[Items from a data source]
● ● ● ●

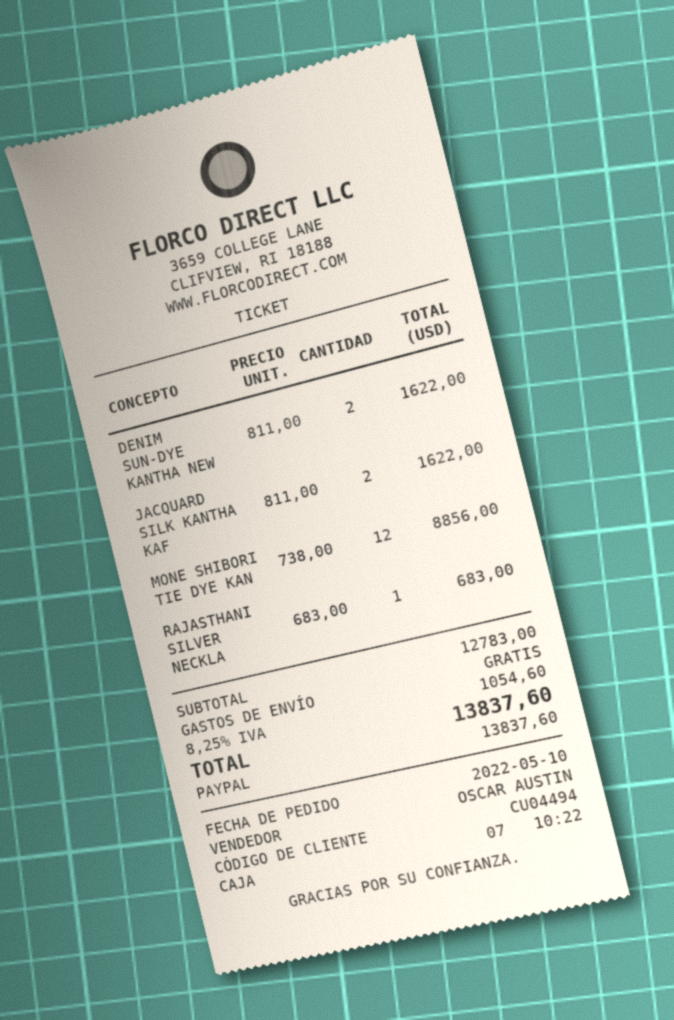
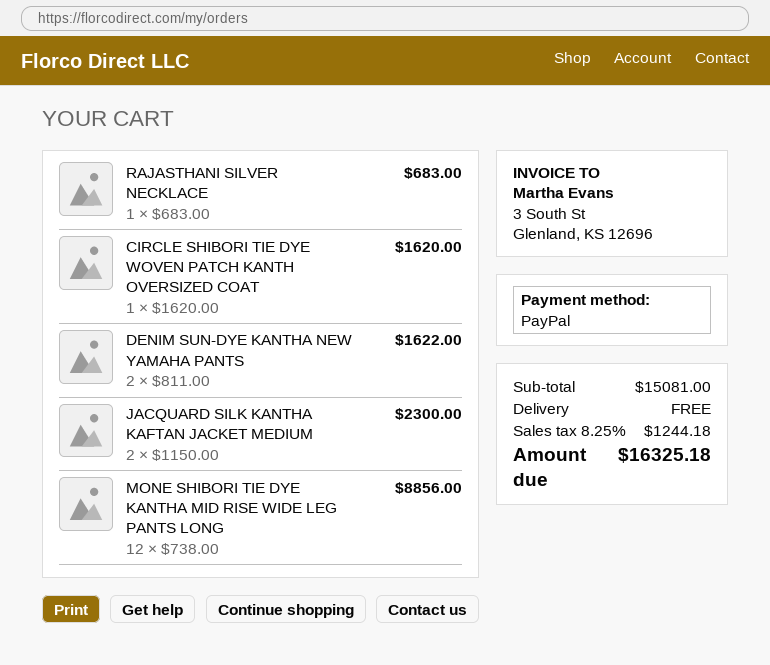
JACQUARD SILK KANTHA KAF: 2 x 811.00 = 1622.00 -> 2 x 1150.00 = 2300.00
CIRCLE SHIBORI TIE DYE WOVEN PATCH KANTH OVERSIZED COAT: none -> 1 x 1620.00 = 1620.00
subtotal: 12783.00 -> 15081.00
tax: 8.25% = 1054.60 -> 8.25% = 1244.18
total: 13837.60 -> 16325.18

● ● ● ●

### [TASK TO COMPLETE]
Copy out all the data exactly. The images should not appear in the copy.

### [SOLUTION TO THIS TASK]
JACQUARD SILK KANTHA KAF: 2 x 811.00 = 1622.00 -> 2 x 1150.00 = 2300.00
CIRCLE SHIBORI TIE DYE WOVEN PATCH KANTH OVERSIZED COAT: none -> 1 x 1620.00 = 1620.00
subtotal: 12783.00 -> 15081.00
tax: 8.25% = 1054.60 -> 8.25% = 1244.18
total: 13837.60 -> 16325.18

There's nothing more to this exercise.